String comparison is a key step in data pre-processing, but functions in Excel such as MATCH and VLOOKUP falter in fuzzy string matching. In this post, let’s explore how the Python library “FuzzyWuzzy” overcomes these limitations.
What is FuzzyWuzzy
FuzzyWuzzy is a widely used Python library that employs the Levenshtein distance algorithm to calculate the similarity between two strings. By assigning similarity scores based on the degree of similarity between strings, FuzzyWuzzy offers a practical approach to fuzzy string matching (also known as approximate string matching), even in cases involving minor differences.
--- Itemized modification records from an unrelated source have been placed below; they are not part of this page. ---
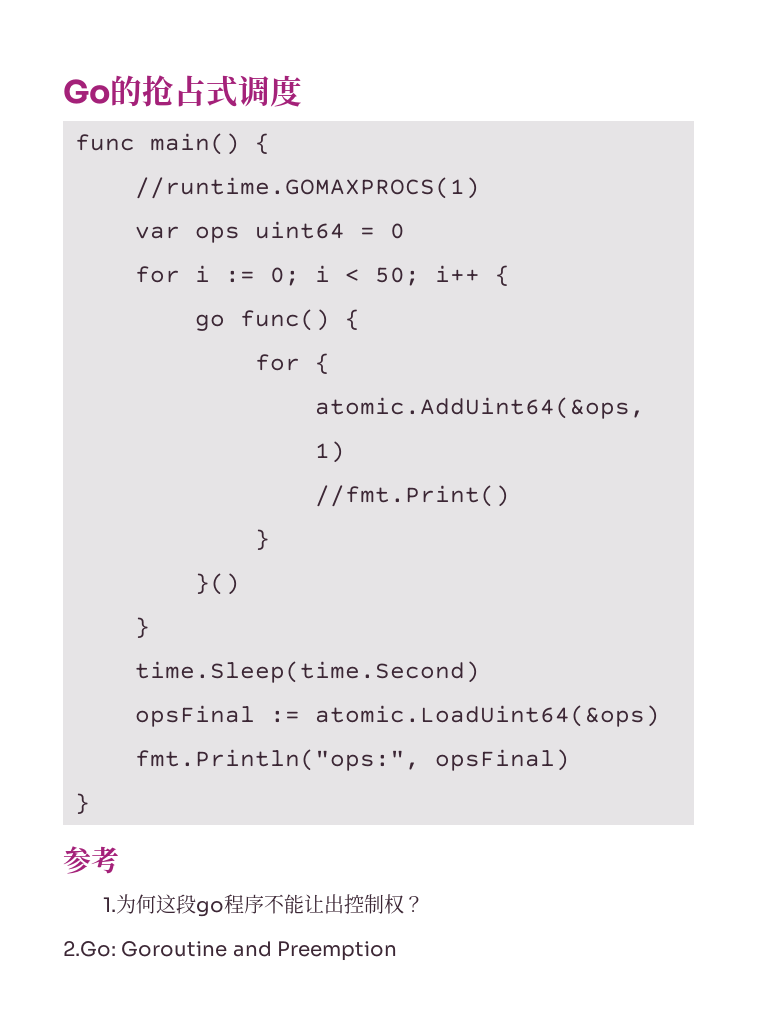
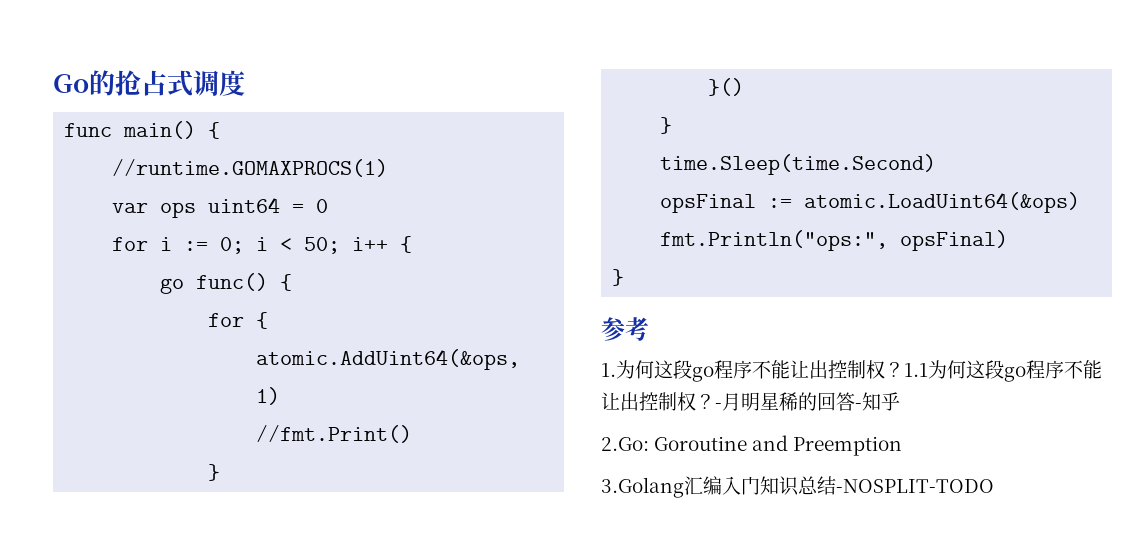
[63,941,398,961] // 2.Go: Goroutine and Preemption -> [904,360,1102,382] [601,392,900,411] [601,435,903,456] [601,476,994,498] 1.1为何这段go程序不能让出控制权？-月明星稀的回答-知乎 // 2.Go: Goroutine and Preemption // 3.Golang汇编入门知识总结-NOSPLIT-TODO

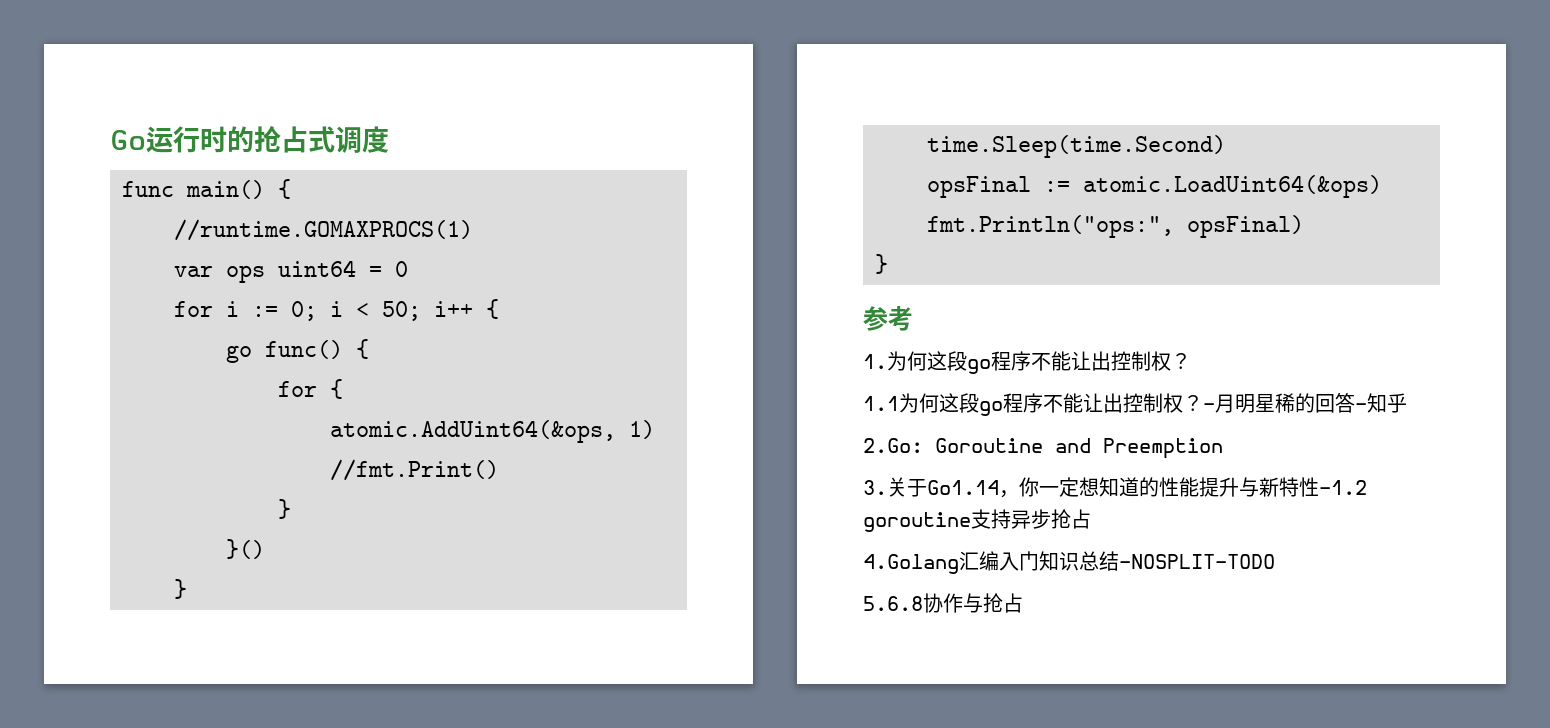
(89, 83) none -> [146,126,227,153] 运行时
(904, 369) none -> (1191, 361) //
[601,477,684,498] 3.Golang -> [863,477,1367,498] [863,509,1091,532] [863,554,959,574] 3.关于Go1.14，你一定想知道的性能提升与新特性-1.2 goroutine支持异步抢占 // 4.Golang
(994, 486) none -> [863,593,1023,613] // 5.6.8协作与抢占

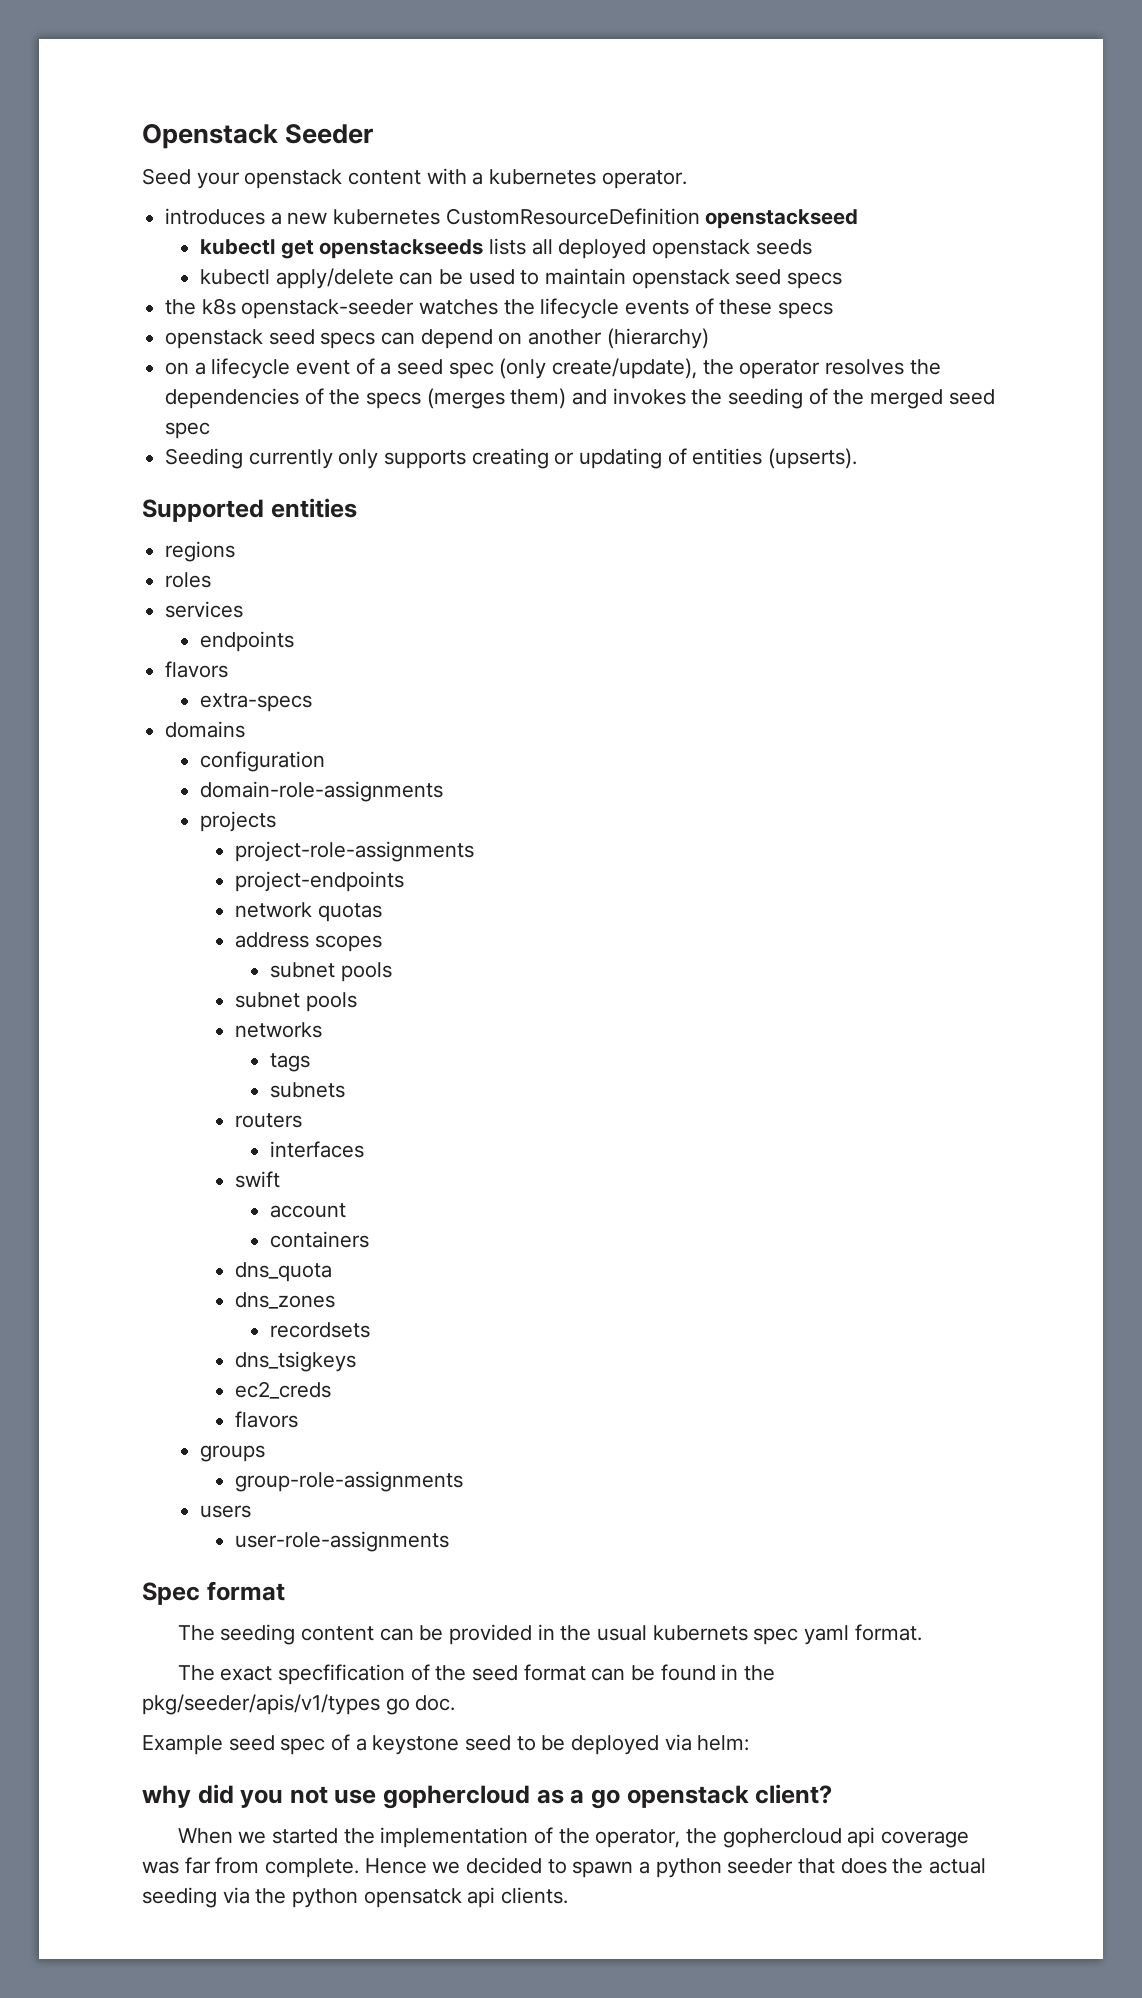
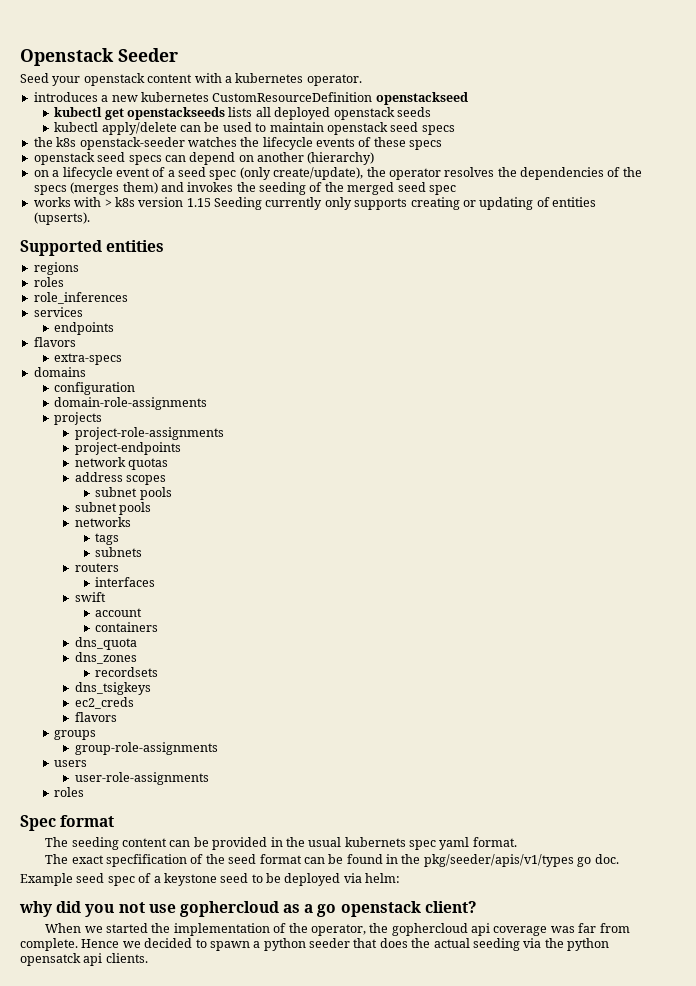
(211, 430) none -> [33,197,211,207] works with > k8s version 1.15
(212, 580) none -> [33,292,128,304] // role_inferences
(450, 1541) none -> [54,787,85,797] // roles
Matching Article Titles with FuzzyWuzzy
Matching article titles across different publication platforms is a common challenge due to slight variations in titles, including cases involving chemical formulas (Figure 1).
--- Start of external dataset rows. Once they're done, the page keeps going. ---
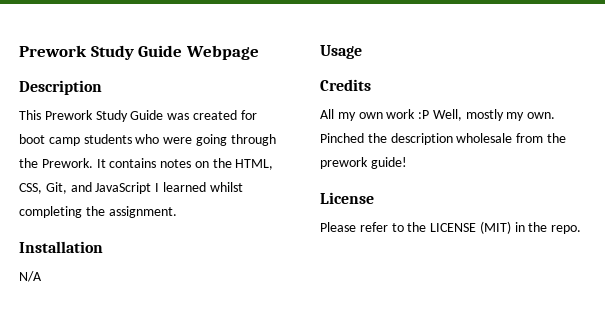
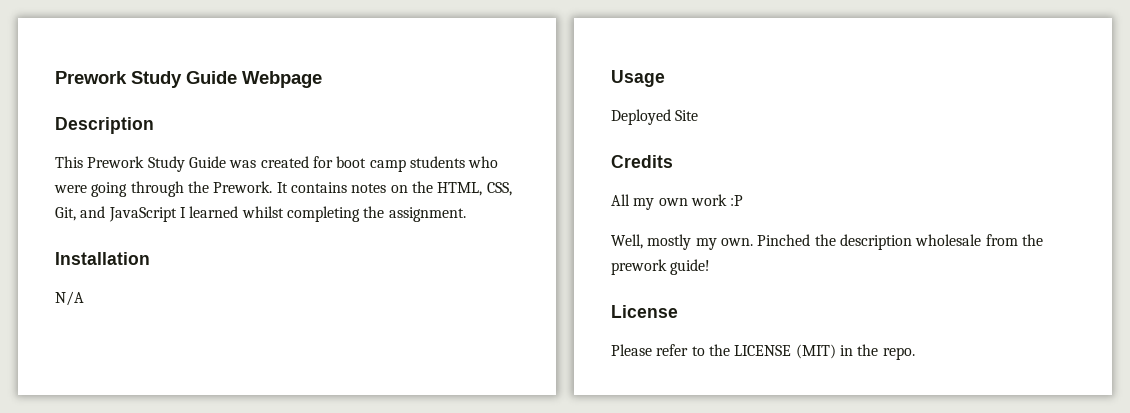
(362, 52) none -> [611,109,699,125] // Deployed Site
(430, 114) none -> (744, 200) //

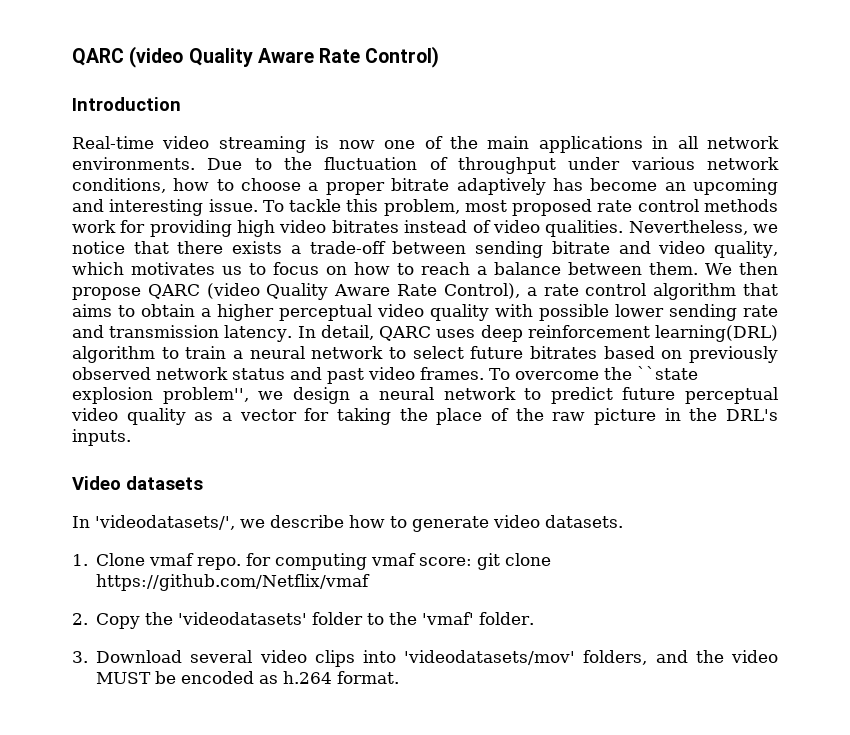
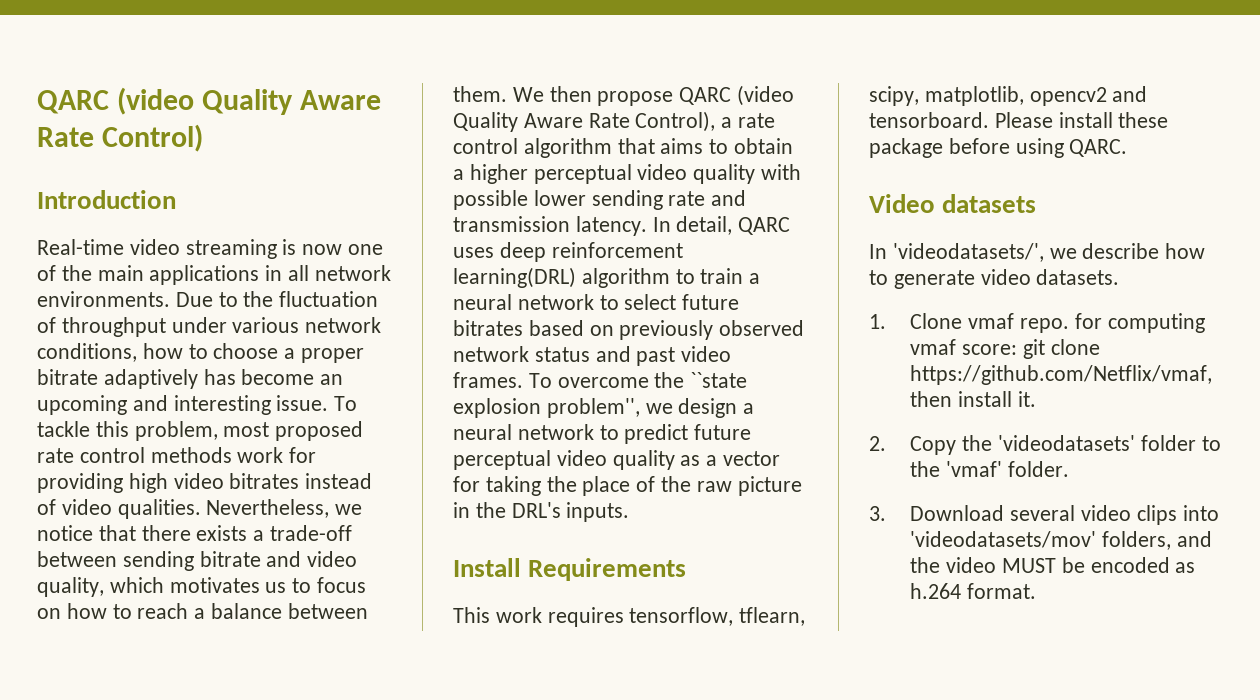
(131, 437) none -> [453,558,687,581] [453,607,806,627] [869,86,1148,106] [869,112,1169,128] [869,138,1128,158] // Install Requirements // This work requires tensorflow, tflearn, scipy, matplotlib, opencv2 and tensorboard. Please install these package before using QARC.
[96,574,371,591] https://github.com/Netflix/vmaf -> [910,365,1213,385] [910,391,1036,407] https://github.com/Netflix/vmaf, then install it.

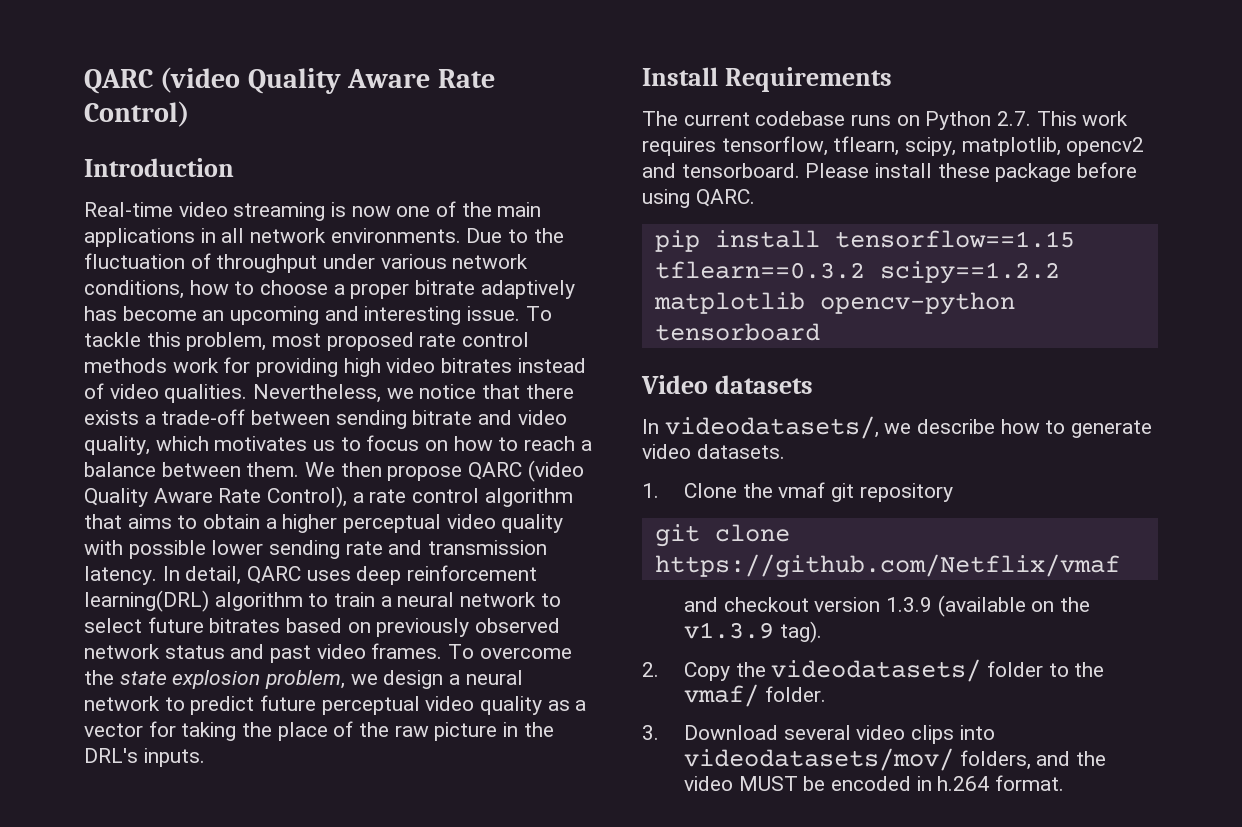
[690,372,748,388] [453,398,640,418] ``state explosion problem'', -> [119,670,346,689] state explosion problem,
(687, 569) none -> [642,111,1032,130] The current codebase runs on Python 2.7.
(1128, 148) none -> [654,230,1075,252] [654,261,1060,284] [653,292,1015,315] [654,323,820,341] // pip install tensorflow==1.15 tflearn==0.3.2 scipy==1.2.2 matplotlib opencv-python tensorboard
[892,243,1044,262] 'videodatasets/', -> [664,416,879,439] videodatasets/,
[968,313,1205,333] [910,339,1100,359] [910,365,1213,385] [910,391,1036,407] vmaf repo. for computing vmaf score: git clone https://github.com/Netflix/vmaf, then install it. -> [742,482,953,502] [654,524,790,547] [654,554,1120,578] [683,595,1090,617] [683,621,822,643] the vmaf git repository // git clone https://github.com/Netflix/vmaf // and checkout version 1.3.9 (available on the v1.3.9 tag).
[997,435,1135,451] 'videodatasets' -> [771,659,982,682] videodatasets/
[946,461,1003,477] 'vmaf' -> [683,684,759,707] vmaf/
[910,531,1097,548] 'videodatasets/mov' -> [683,748,954,771] videodatasets/mov/
[1175,562,1196,573] as -> [916,776,932,791] in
Figure.1 Slight variation in article title in Web of Science (a) and Scopus (b)
The following Python code demonstrates how FuzzyWuzzy can be utilized for article title matching across common scenarios.
Before we begin, let’s install the FuzzyWuzzy library using pip:
# Install the FuzzyWuzzy and Levenshtein library
!pip install fuzzywuzzy
!pip install python-Levenshtein
Use case: Get similarity score
We use the fuzz.ratio() function to calculate the similarity score between two strings using the Levenshtein distance algorithm. The score ranges from 0 to 100, where higher values indicate greater similarity. Alternatively, we can use the fuzz.WRatio() function, which allows for case-insensitive comparisons.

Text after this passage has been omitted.